DIRECTIONS FOR THIS TASK -> An exact transcription is needed of the lines below from the one with "[68,123,296,141] Primary Layout" through the one with "[75,173,258,185] [34,190,301,202] [34,207,239,219]", with no other lines and no pictures.

+++ DATA EXTRACTS +++

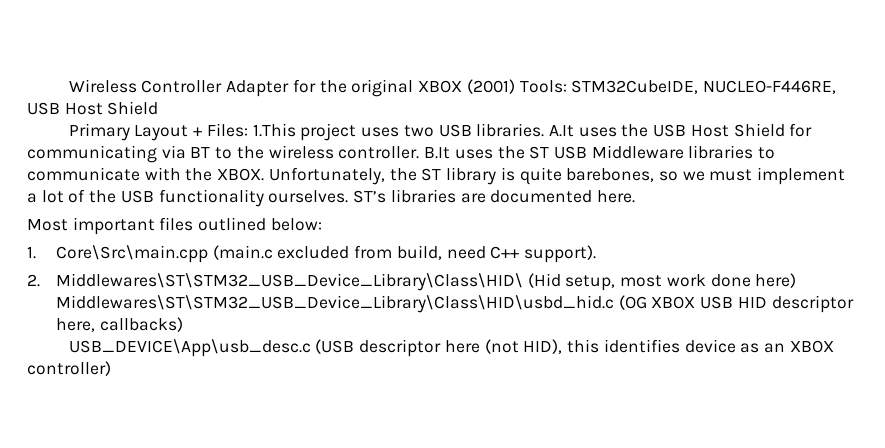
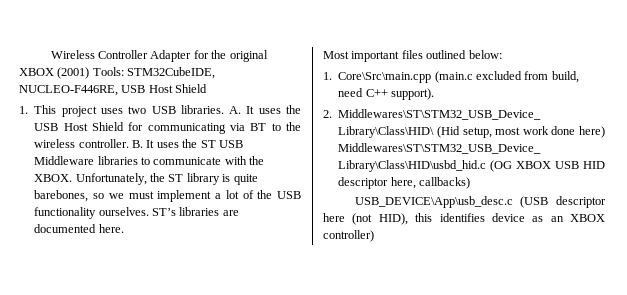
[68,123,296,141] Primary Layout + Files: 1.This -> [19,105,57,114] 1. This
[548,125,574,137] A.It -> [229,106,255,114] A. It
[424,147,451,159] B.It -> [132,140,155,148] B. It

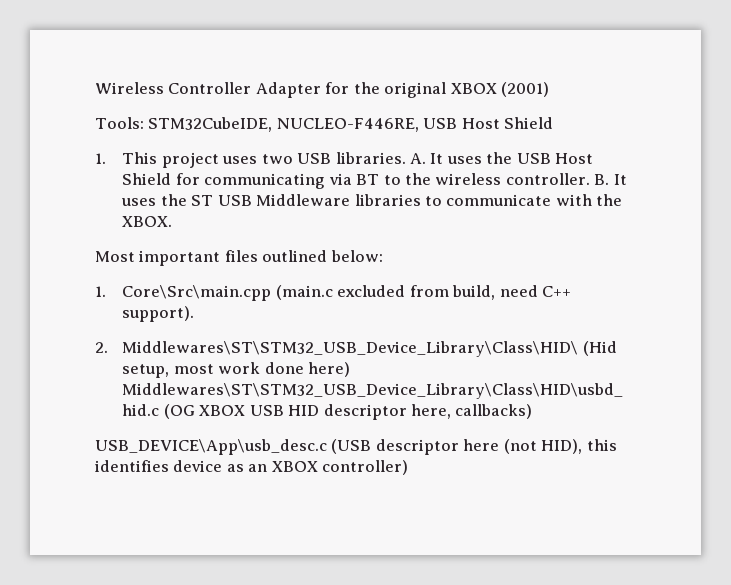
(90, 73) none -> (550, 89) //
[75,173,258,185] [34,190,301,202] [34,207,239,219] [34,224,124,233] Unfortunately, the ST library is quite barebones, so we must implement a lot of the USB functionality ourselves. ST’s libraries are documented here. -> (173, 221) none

+++
+++ DATA EXTRACTS +++

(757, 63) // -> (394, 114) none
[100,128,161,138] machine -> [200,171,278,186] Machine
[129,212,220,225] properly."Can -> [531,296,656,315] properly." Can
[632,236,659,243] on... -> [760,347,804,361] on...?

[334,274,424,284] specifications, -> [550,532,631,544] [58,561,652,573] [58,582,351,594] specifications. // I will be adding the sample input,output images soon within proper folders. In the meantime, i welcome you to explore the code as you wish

+++

RESPONSE FOR THIS EXERCISE ->
[68,123,296,141] Primary Layout + Files: 1.This -> [19,105,57,114] 1. This
[548,125,574,137] A.It -> [229,106,255,114] A. It
[424,147,451,159] B.It -> [132,140,155,148] B. It

(90, 73) none -> (550, 89) //
[75,173,258,185] [34,190,301,202] [34,207,239,219] [34,224,124,233] Unfortunately, the ST library is quite barebones, so we must implement a lot of the USB functionality ourselves. ST’s libraries are documented here. -> (173, 221) none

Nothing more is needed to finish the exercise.